The Woolly, Wild West of Pot Legislation
"The legalization of marijuana could lead to a significant increase in drug-impaired driving cases."
"For example, in Colorado, in the year following marijuana legalization there was a 32 percent increase in marijuana-related traffic deaths."
Justice Ministry classified memorandum
"That's why it's so important to do the work upfront to educate Canadians and to provide law enforcement and the justice system with the tools they need to control that illegal behaviour on our roadways."
"There will be the discussion about what's safe. And that discussion will range from a total prohibition -- so no use of drugs in driving -- to determining a safe level."
"We recognize its urgency."
"It’s very difficult to identify and to prove a level of impairment by marijuana. We have good tools for alcohol. We do not currently have good tools for cannabis."

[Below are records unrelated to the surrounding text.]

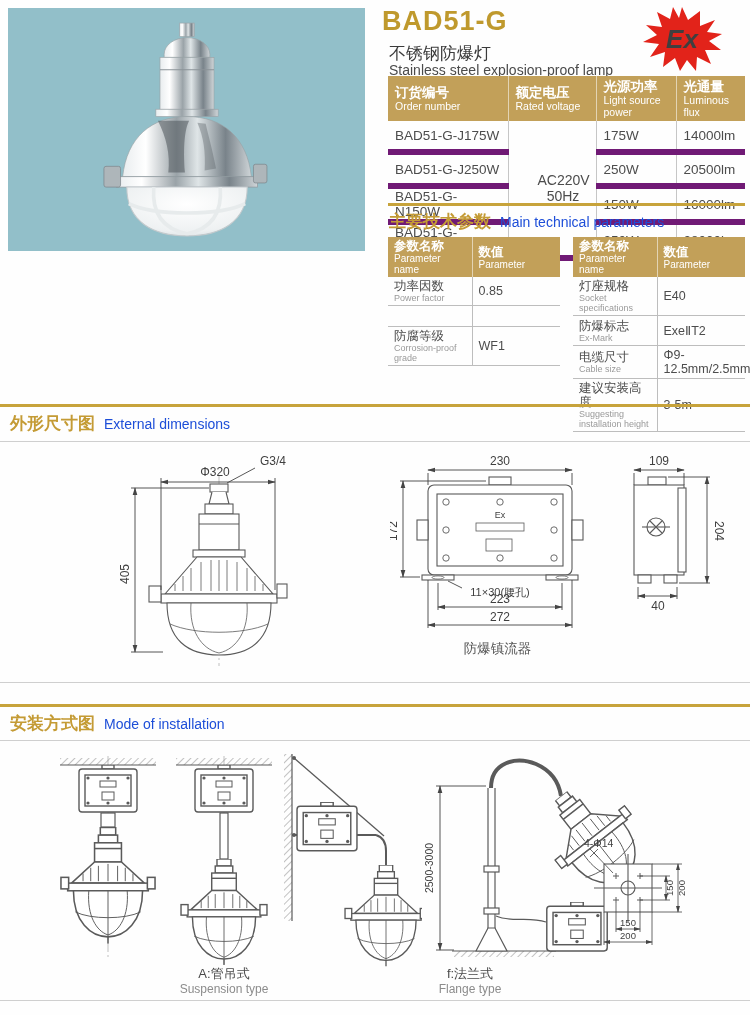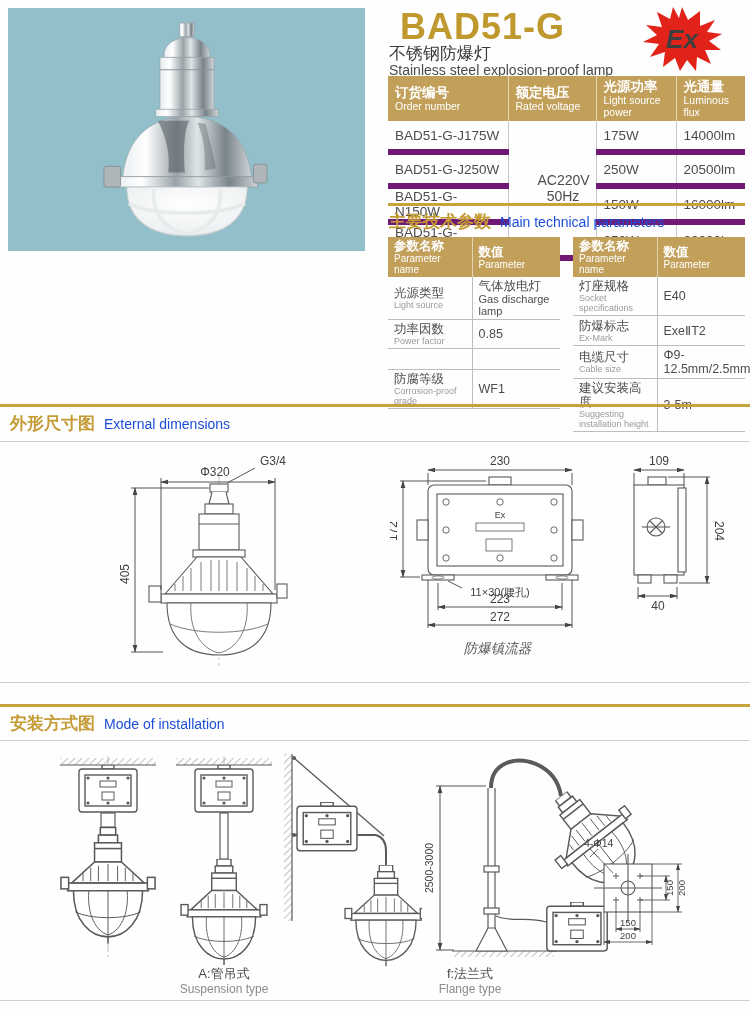--- a/index.html
+++ b/index.html
@@ -13,7 +13,7 @@
          display:flex;align-items:center;justify-content:center;}
 
   
-  .title{position:absolute;left:400px;top:6px;font-size:36px;font-weight:bold;color:#bf992d;letter-spacing:1px;}
+  .title{position:absolute;left:382px;top:6px;font-size:27px;font-weight:bold;color:#bf992d;letter-spacing:1px;}
   .sub-zh{position:absolute;left:389px;top:42px;font-size:17px;color:#3b3b3b;}
   .sub-en{position:absolute;left:389px;top:62px;font-size:14px;color:#4a4a4a;}
   .exlogo{position:absolute;left:642px;top:6px;width:80px;height:66px;}

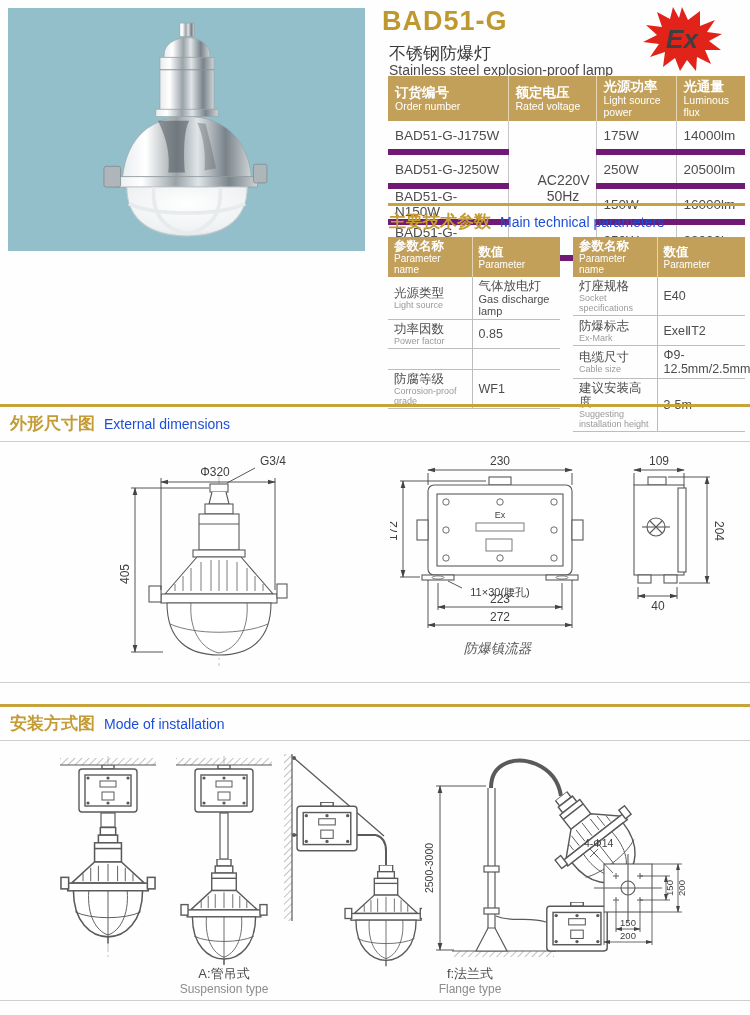--- a/index.html
+++ b/index.html
@@ -232,16 +232,6 @@
             <span class="en">Parameter</span>
           </th>
     </tr>
-    <tr style="height:32px">
-      <td>
-            <span class="zh">光源类型</span>
-            <span class="en">Light source</span>
-          </td>
-      <td>
-            <span class="zh">气体放电灯</span>
-            <span class="v2">Gas discharge lamp</span>
-          </td>
-    </tr>
     <tr style="height:28px">
       <td>
             <span class="zh">功率因数</span>

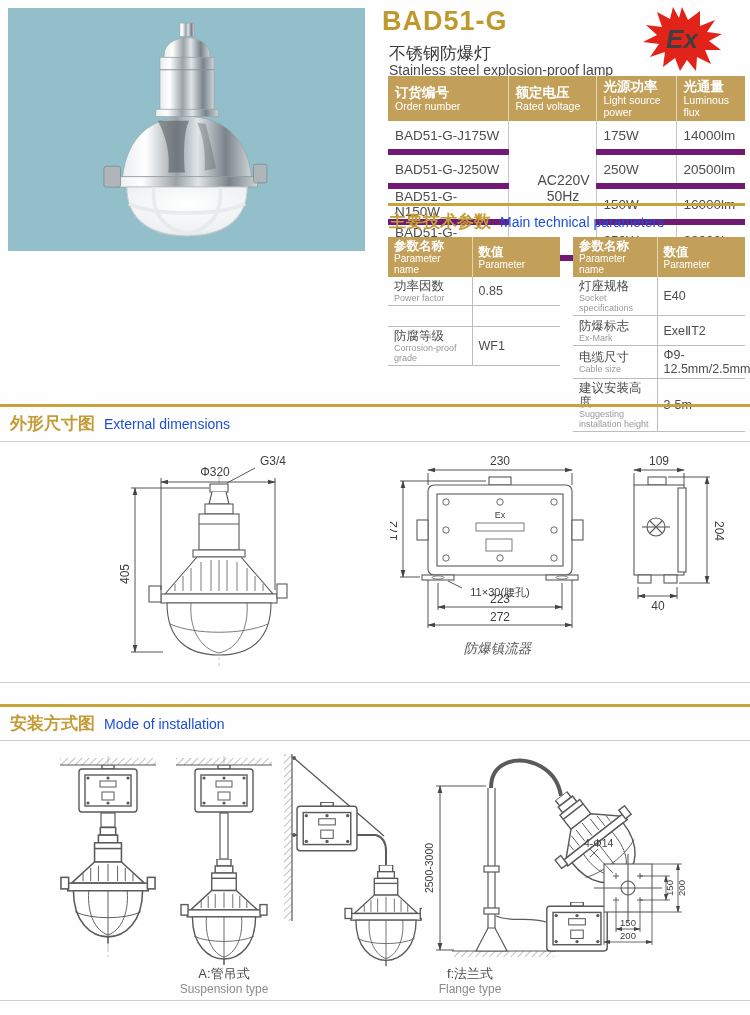--- a/index.html
+++ b/index.html
@@ -50,7 +50,7 @@
   
   .drw{position:absolute;}
   .cap-ballast{position:absolute;left:390px;top:640px;width:215px;text-align:center;}
-  .cap-ballast .zh{font-size:13.5px;color:#555;font-style:italic;}
+  .cap-ballast .zh{font-size:13.5px;color:#555;}
   .cap-ballast .en{font-size:13px;color:#777;}
   .itype{position:absolute;top:966px;text-align:center;}
   .itype .zh{display:block;font-size:13px;color:#4a4a4a;line-height:16px;}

Member of Parliament Bill Blair, former Toronto police chief
Mothers Against Drunk Driving, in their concern over the possibility that drug-induced driving accidents will rise with the 2017 legalization of marijuana in Canada, call for Criminal Code amendments to adequately address the issue. Cannabis, emphasizes Marie-Claude Morin of MADD, should logically and legally be subject to the very same laws currently applying to driving under the influence of alcohol.
Should the Code be amended with two impaired-driving offences separate from one another in the code, it could result in a legal limit imposed of active tetrahydrocannabinol in the bloodstream for detection purposes. The legal limit in Washington and Colorado is five nanograms of THC per millilitre of blood, while in Nevada and Ohio, the legal limit is two nanograms per millilitre, and other states yet, have chosen instead to opt for zero tolerance.

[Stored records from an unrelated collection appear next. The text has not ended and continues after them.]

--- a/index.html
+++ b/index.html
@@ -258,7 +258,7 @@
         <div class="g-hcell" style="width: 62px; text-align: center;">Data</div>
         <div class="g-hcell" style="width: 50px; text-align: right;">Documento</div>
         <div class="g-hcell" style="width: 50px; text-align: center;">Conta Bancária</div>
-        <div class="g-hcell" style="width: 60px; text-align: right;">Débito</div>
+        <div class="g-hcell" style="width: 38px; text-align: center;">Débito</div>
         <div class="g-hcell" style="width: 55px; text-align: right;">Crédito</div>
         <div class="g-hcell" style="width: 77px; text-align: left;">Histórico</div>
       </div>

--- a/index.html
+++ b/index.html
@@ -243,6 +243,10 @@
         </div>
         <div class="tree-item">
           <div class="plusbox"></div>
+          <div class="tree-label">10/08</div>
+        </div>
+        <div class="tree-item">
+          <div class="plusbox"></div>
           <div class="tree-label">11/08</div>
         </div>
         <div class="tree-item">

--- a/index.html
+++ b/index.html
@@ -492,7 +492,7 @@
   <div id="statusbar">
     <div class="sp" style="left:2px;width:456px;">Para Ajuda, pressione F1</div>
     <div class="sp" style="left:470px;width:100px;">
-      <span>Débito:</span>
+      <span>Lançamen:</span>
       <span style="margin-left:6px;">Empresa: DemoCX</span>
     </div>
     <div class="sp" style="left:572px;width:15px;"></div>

Those horses are so geared to run that they've opened pot shops in anticipation of instant business and they weren't wrong; business has been thriving. And the pot shops -- although clearly illegal, since marijuana possession remains illegal in the Criminal Code until such time as the prohibition is lifted in spring of 2017 -- shouldn't be in operation, yet they are. And police in Toronto where dozens of shops have opened, and in Ottawa, where about six have, are, for the most part, simply ignoring their presence.
Some of the new pot shops operate as licensed medical marijuana dispensaries, although they have no such license. They sell to people who can provide legitimate paperwork identifying them as patients requiring medical marijuana to deal with their medical condition. They are designed to have a clinical look about them. Others, in contrast, look like pot shops and sell to anyone; marijuana brownies, candies, any form of pot consumption that appeals.